### Problem requirements
Each entry, from beginning to end, is to be transcribed verbatim.

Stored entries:
★ ★ ★ ★

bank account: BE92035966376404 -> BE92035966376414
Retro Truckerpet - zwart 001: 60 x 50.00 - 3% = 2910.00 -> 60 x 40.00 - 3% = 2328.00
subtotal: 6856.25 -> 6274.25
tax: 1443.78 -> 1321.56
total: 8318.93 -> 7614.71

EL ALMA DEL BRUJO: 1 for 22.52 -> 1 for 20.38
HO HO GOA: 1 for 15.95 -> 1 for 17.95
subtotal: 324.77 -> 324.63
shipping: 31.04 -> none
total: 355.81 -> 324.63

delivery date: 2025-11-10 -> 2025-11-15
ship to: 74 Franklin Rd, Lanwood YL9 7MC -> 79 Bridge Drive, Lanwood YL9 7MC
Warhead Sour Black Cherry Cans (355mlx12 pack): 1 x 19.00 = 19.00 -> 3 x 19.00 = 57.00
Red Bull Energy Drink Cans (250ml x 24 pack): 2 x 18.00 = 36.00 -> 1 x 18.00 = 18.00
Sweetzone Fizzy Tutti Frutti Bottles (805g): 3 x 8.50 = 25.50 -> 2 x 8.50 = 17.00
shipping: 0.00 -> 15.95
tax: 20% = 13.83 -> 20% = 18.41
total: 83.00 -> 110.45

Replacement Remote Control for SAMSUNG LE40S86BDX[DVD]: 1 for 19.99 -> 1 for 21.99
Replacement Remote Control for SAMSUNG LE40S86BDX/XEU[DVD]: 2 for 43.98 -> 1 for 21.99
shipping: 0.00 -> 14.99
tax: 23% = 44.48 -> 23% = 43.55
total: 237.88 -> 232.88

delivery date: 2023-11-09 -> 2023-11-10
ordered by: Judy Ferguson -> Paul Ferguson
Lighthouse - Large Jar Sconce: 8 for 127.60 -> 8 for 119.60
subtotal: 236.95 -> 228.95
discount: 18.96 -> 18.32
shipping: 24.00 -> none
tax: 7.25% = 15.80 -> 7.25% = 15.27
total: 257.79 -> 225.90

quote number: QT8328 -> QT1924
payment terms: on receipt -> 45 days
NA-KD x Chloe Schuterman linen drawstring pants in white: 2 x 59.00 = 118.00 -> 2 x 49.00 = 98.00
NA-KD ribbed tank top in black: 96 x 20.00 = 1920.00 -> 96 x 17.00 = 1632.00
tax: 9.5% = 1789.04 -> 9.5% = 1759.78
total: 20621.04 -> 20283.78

★ ★ ★ ★

### Finished task
bank account: BE92035966376404 -> BE92035966376414
Retro Truckerpet - zwart 001: 60 x 50.00 - 3% = 2910.00 -> 60 x 40.00 - 3% = 2328.00
subtotal: 6856.25 -> 6274.25
tax: 1443.78 -> 1321.56
total: 8318.93 -> 7614.71

EL ALMA DEL BRUJO: 1 for 22.52 -> 1 for 20.38
HO HO GOA: 1 for 15.95 -> 1 for 17.95
subtotal: 324.77 -> 324.63
shipping: 31.04 -> none
total: 355.81 -> 324.63

delivery date: 2025-11-10 -> 2025-11-15
ship to: 74 Franklin Rd, Lanwood YL9 7MC -> 79 Bridge Drive, Lanwood YL9 7MC
Warhead Sour Black Cherry Cans (355mlx12 pack): 1 x 19.00 = 19.00 -> 3 x 19.00 = 57.00
Red Bull Energy Drink Cans (250ml x 24 pack): 2 x 18.00 = 36.00 -> 1 x 18.00 = 18.00
Sweetzone Fizzy Tutti Frutti Bottles (805g): 3 x 8.50 = 25.50 -> 2 x 8.50 = 17.00
shipping: 0.00 -> 15.95
tax: 20% = 13.83 -> 20% = 18.41
total: 83.00 -> 110.45

Replacement Remote Control for SAMSUNG LE40S86BDX[DVD]: 1 for 19.99 -> 1 for 21.99
Replacement Remote Control for SAMSUNG LE40S86BDX/XEU[DVD]: 2 for 43.98 -> 1 for 21.99
shipping: 0.00 -> 14.99
tax: 23% = 44.48 -> 23% = 43.55
total: 237.88 -> 232.88

delivery date: 2023-11-09 -> 2023-11-10
ordered by: Judy Ferguson -> Paul Ferguson
Lighthouse - Large Jar Sconce: 8 for 127.60 -> 8 for 119.60
subtotal: 236.95 -> 228.95
discount: 18.96 -> 18.32
shipping: 24.00 -> none
tax: 7.25% = 15.80 -> 7.25% = 15.27
total: 257.79 -> 225.90

quote number: QT8328 -> QT1924
payment terms: on receipt -> 45 days
NA-KD x Chloe Schuterman linen drawstring pants in white: 2 x 59.00 = 118.00 -> 2 x 49.00 = 98.00
NA-KD ribbed tank top in black: 96 x 20.00 = 1920.00 -> 96 x 17.00 = 1632.00
tax: 9.5% = 1789.04 -> 9.5% = 1759.78
total: 20621.04 -> 20283.78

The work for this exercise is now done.